26 comments

  • ardanur 15 minutes ago

    Polymarket is effectively an assassination auction list, you just need to find out which low likelihood resolutions can be swayed by someone's death. But you would need to have money to start which is something aspiring assassins aren't likely to have. And you would also need the skills to launder cryptocurrencies effectively.

    This is also true with traditional stock markets, except that laundering real money is much harder to do alone. In the real world an assassin can't really involve more people as those people would realize they are loose ends since they have a get-out-of-jail card in turning on you.

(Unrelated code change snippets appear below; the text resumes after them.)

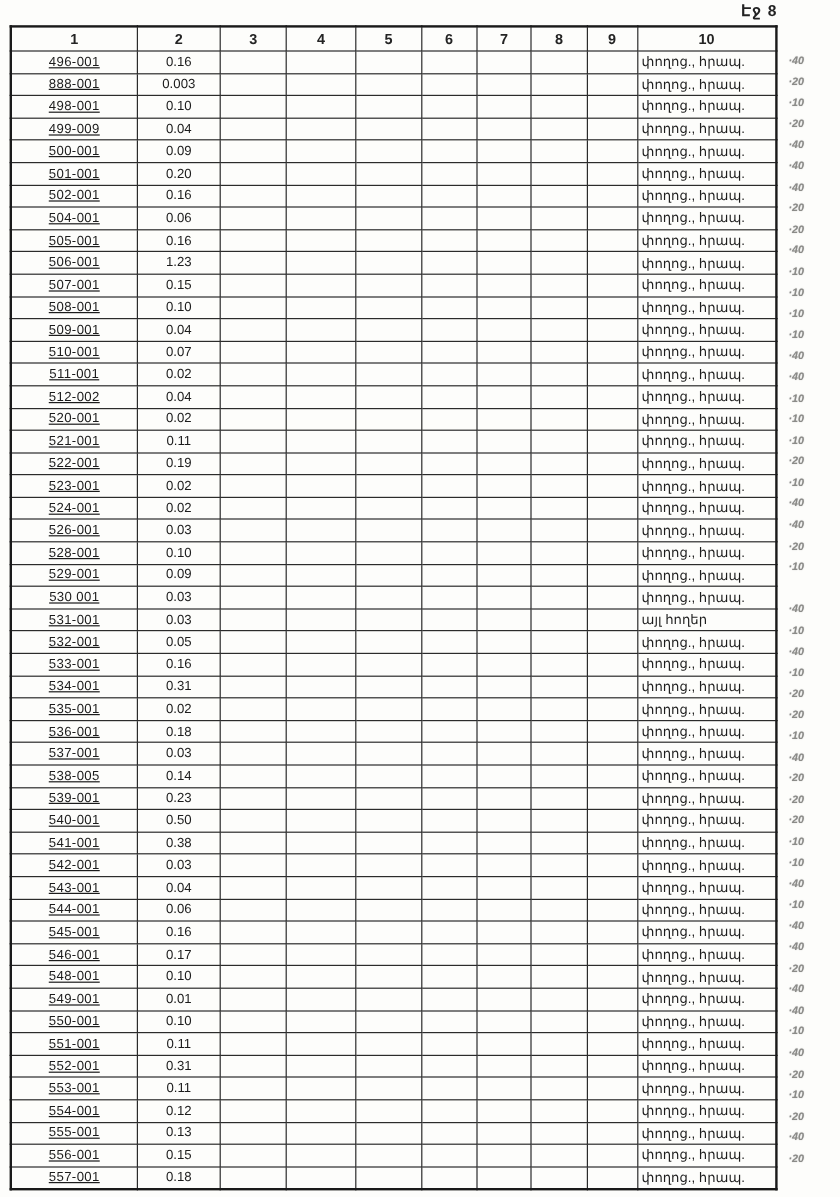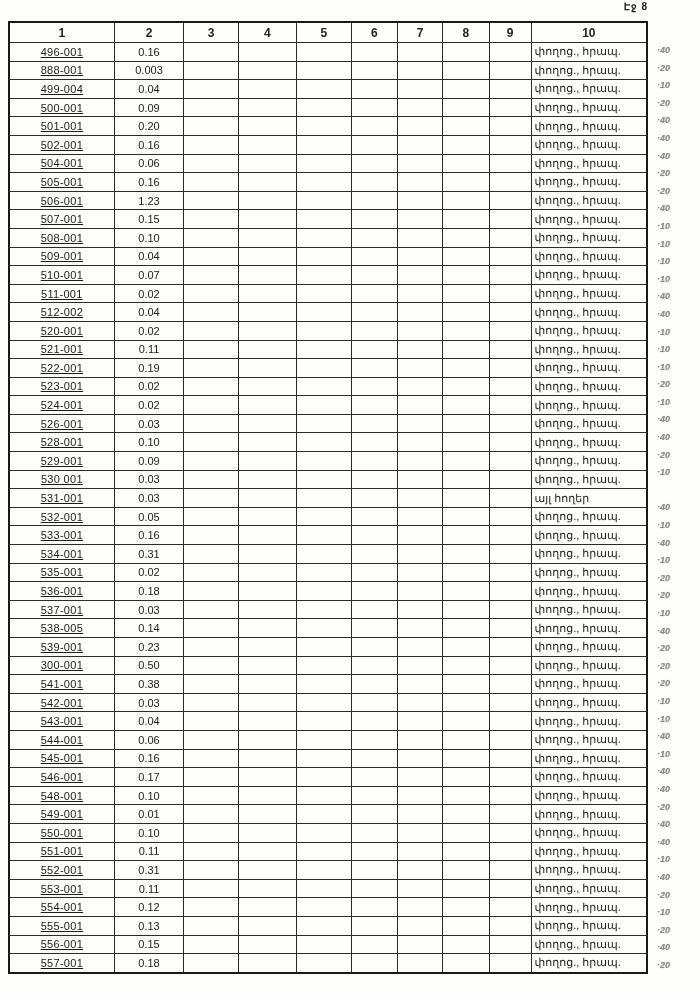--- a/index.html
+++ b/index.html
@@ -13,21 +13,21 @@
     height: 998px;
     background: #fdfdfb;
     font-family: "Liberation Sans", sans-serif;
     color: #1c1c1c;
     overflow: hidden;
   }
   .page-label {
     position: absolute;
     top: 1px;
     right: 52px;
-    font-size: 10px;
+    font-size: 13px;
     font-weight: bold;
     letter-spacing: 1px;
     color: #222;
     margin-left: 22px;
   }
   .content {
     position: absolute;
     top: 21px;
     left: 8px;
     display: flex;
@@ -141,21 +141,33 @@
             <td class="empty"></td>
             <td class="empty"></td>
             <td class="empty"></td>
             <td class="empty"></td>
             <td class="empty"></td>
             <td class="empty"></td>
             <td class="empty"></td>
             <td class="use">փողոց., հրապ.</td>
           </tr>
           <tr>
-            <td class="code">499-004</td>
+            <td class="code">498-001</td>
+            <td class="val">0.10</td>
+            <td class="empty"></td>
+            <td class="empty"></td>
+            <td class="empty"></td>
+            <td class="empty"></td>
+            <td class="empty"></td>
+            <td class="empty"></td>
+            <td class="empty"></td>
+            <td class="use">փողոց., հրապ.</td>
+          </tr>
+          <tr>
+            <td class="code">499-009</td>
             <td class="val">0.04</td>
             <td class="empty"></td>
             <td class="empty"></td>
             <td class="empty"></td>
             <td class="empty"></td>
             <td class="empty"></td>
             <td class="empty"></td>
             <td class="empty"></td>
             <td class="use">փողոց., հրապ.</td>
           </tr>
@@ -513,21 +525,21 @@
             <td class="empty"></td>
             <td class="empty"></td>
             <td class="empty"></td>
             <td class="empty"></td>
             <td class="empty"></td>
             <td class="empty"></td>
             <td class="empty"></td>
             <td class="use">փողոց., հրապ.</td>
           </tr>
           <tr>
-            <td class="code">300-001</td>
+            <td class="code">540-001</td>
             <td class="val">0.50</td>
             <td class="empty"></td>
             <td class="empty"></td>
             <td class="empty"></td>
             <td class="empty"></td>
             <td class="empty"></td>
             <td class="empty"></td>
             <td class="empty"></td>
             <td class="use">փողոց., հրապ.</td>
           </tr>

    The markets could get ahead of this by stipulating that a resolution via murder will always lead to resolution at prices at a time prior to the death. This would technically incentivize a potential assassin to commit a deniable murder, but if they succeed it won't be the market's [PR] problem.

  • fourseventy a few seconds ago

    prediction markets need to be illegal in the USA, its total insanity.

  • muzani an hour ago

    So I guess the new war heuristic is pizza and polymarket.

  • instagib 3 hours ago

    “all fees would be refunded to users who participated in these markets, and that positions from before his death would be cashed out at the last-traded price.”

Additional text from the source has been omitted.